I meccanismi di condizionamento della nostra epoca sono in fondo gli stessi di tutti i regimi: così fan tutti, perché io dovrei accettare la fatica di essere me stesso andando controvento? Son tutti fuori, chi me lo fa fare di entrare a scuola? Se qualche ragazzo osa varcare la soglia, gli tocca sorbirsi per giorni tutti i rimbrotti e le accuse possibili, da parte proprio di chi venerdì 27 non si è vergognato di girare alla larga dal fastidio dei presenti o di supplicarli di farsi venire a prendere dai genitori. Desolante che per qualche ora d’aria aggiuntiva la gente sia così facilmente pronta a vendersi l’anima e la mamma, ad abdicare a un pur minimo utilizzo della propria intelligenza.
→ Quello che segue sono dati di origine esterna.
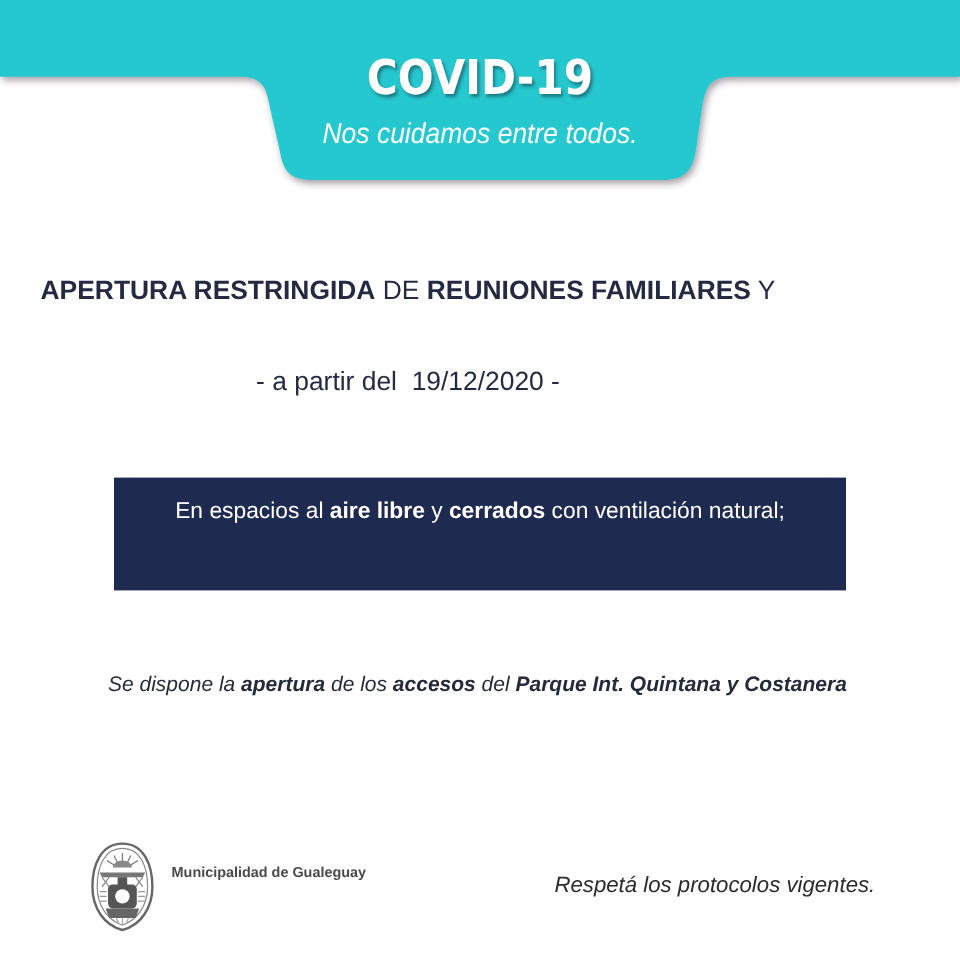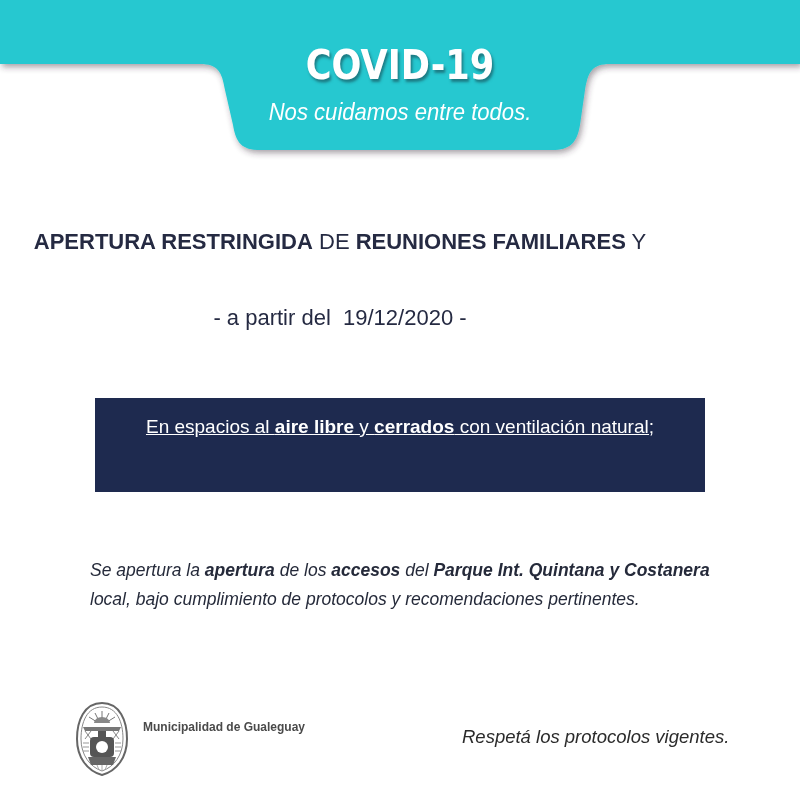--- a/index.html
+++ b/index.html
@@ -19,7 +19,7 @@
   .headline .date { font-size:22px;margin-top:36px; }
   .notice-box { position:absolute; left:95px; top:398px; width:610px; height:94px;
                 background:#1e2a4f; color:#ffffff; text-align:center; font-size:19px;
-                line-height:36px; box-sizing:border-box; padding-top:11px;text-decoration:underline; }
+                line-height:36px; box-sizing:border-box; padding-top:11px; }
   .parque { position:absolute; left:90px; top:556px; width:640px; font-style:italic;
             font-size:17.5px; line-height:29px; color:#252a3a; }
   .crest { position:absolute; left:75px; top:701px; width:54px; height:76px; }

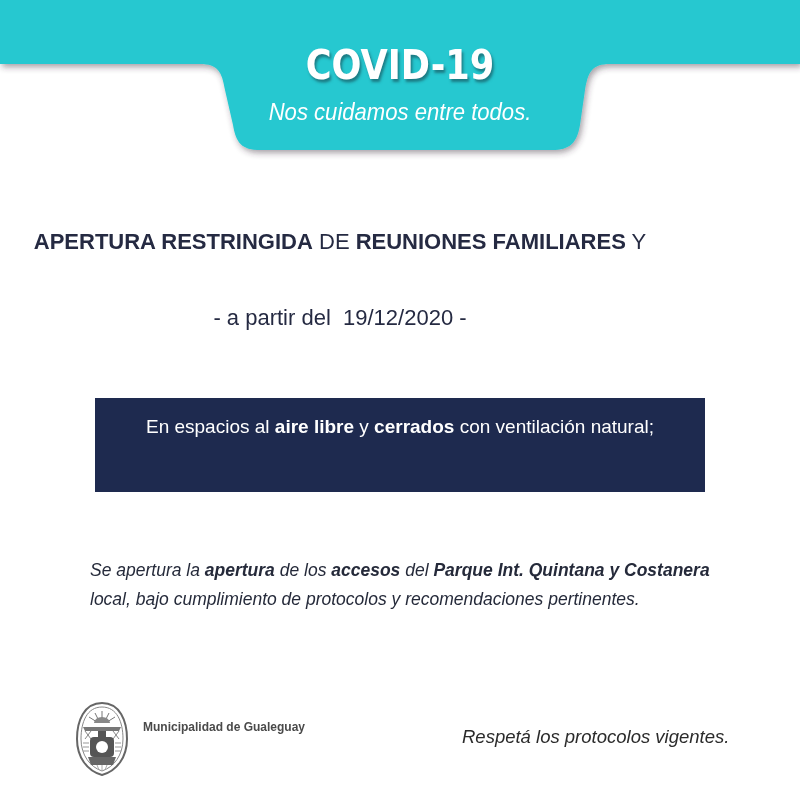--- a/index.html
+++ b/index.html
@@ -57,7 +57,7 @@
 </div>
 
 <div class="parque">
-  <div style="white-space:pre;"><span>Se apertura la </span><b>apertura</b><span> de los </span><b>accesos</b><span> del </span><b>Parque Int. Quintana y Costanera</b></div>
+  <div style="white-space:pre;"><span>Se dispone la </span><b>apertura</b><span> de los </span><b>accesos</b><span> del </span><b>Parque Int. Quintana y Costanera</b></div>
   <div>local, bajo cumplimiento de protocolos y recomendaciones pertinentes.</div>
 </div>
 

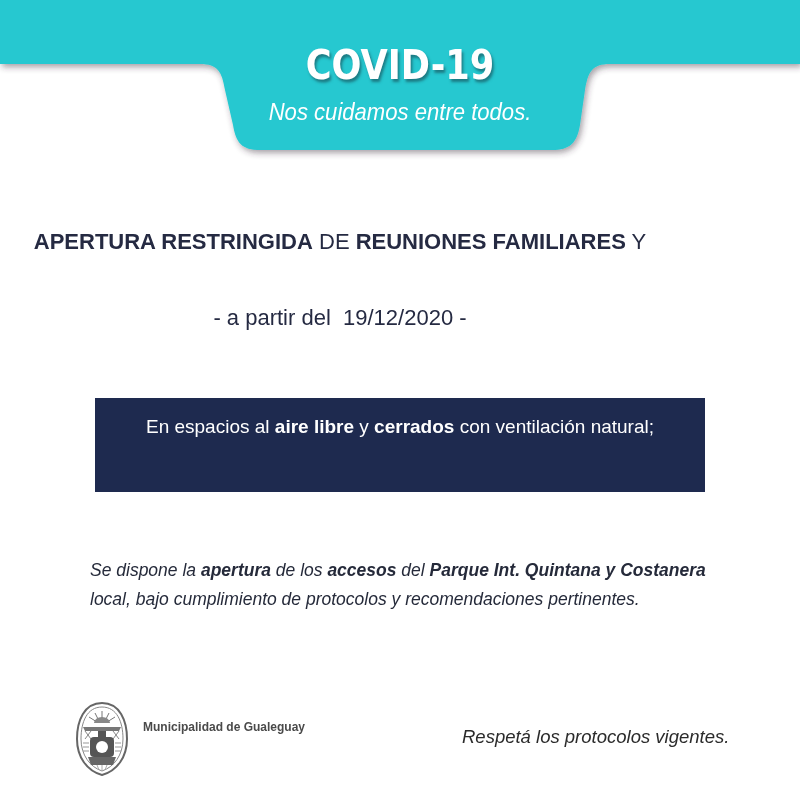--- a/index.html
+++ b/index.html
@@ -58,7 +58,6 @@
 
 <div class="parque">
   <div style="white-space:pre;"><span>Se dispone la </span><b>apertura</b><span> de los </span><b>accesos</b><span> del </span><b>Parque Int. Quintana y Costanera</b></div>
-  <div>local, bajo cumplimiento de protocolos y recomendaciones pertinentes.</div>
 </div>
 
 <div class="crest">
Manca almeno un po’ di poesia. Non avremmo il coraggio di resistere alle onde emotive del potere se non godessimo del privilegio di imbatterci in un certo Giorgio Gaber. Poeta, profeta. Che ha trovato le parole per raccontare questo tempo in cui gli uomini hanno ampiamente superato ogni “livello di cattiveria e di egoismo”, ma periodicamente si lavano la coscienza comprandosi “un’azalea”: “dato che non funziona niente, si risolve tutto con le azalee. […] Compro un’azalea, per salvare bambini, animali, piante, ricerche varie, bacini idrici, le suore del Nicaragua, le foreste dell’Amazzonia. […] E siccome più uno è sporco dentro, più ha bisogno di apparire buono, i più carogna hanno azalee dappertutto: in ingresso, in sala da pranzo, in camera da letto, vanno al cesso e… trac! un’azalea. […] Ma dentro, dentro cosa siamo, eh? Ve lo dico io cosa siamo: siamo delle caramelle di merda ricoperte di cioccolato”.

La descrizione perfetta del Friday for Future possiamo ascoltarla nel Potere dei più buoni: “La mia vita di ogni giorno / è preoccuparmi di ciò che ho intorno, / sono sensibile e umano: / probabilmente sono il più buono. […] È il potere dei più buoni / è il potere dei più buoni / son già iscritto a più di mille associazioni / è il potere dei più buoni / e organizzo dovunque manifestazioni. […] La mia vita di ogni giorno / è preoccuparmi di ciò che ho intorno: / ho una passione travolgente / per gli animali e per l’ambiente. / Penso alle vipere sempre più rare / e anche al rispetto per le zanzare, / in questi tempi così immorali / io penso agli habitat naturali, / penso alla cosa più importante / che è abbracciare le piante. / […] Penso che è bello sentirsi buoni / usando i soldi degli italiani / È il potere dei più buoni / è il potere dei più buoni / costruito sulle tragedie e sulle frustrazioni / è il potere dei più buoni / che un domani può venir buono per le elezioni”.

Grazie Gaber, che ci metti in guardia contro le emissioni di fesserie omologanti che stanno distruggendo il pianeta.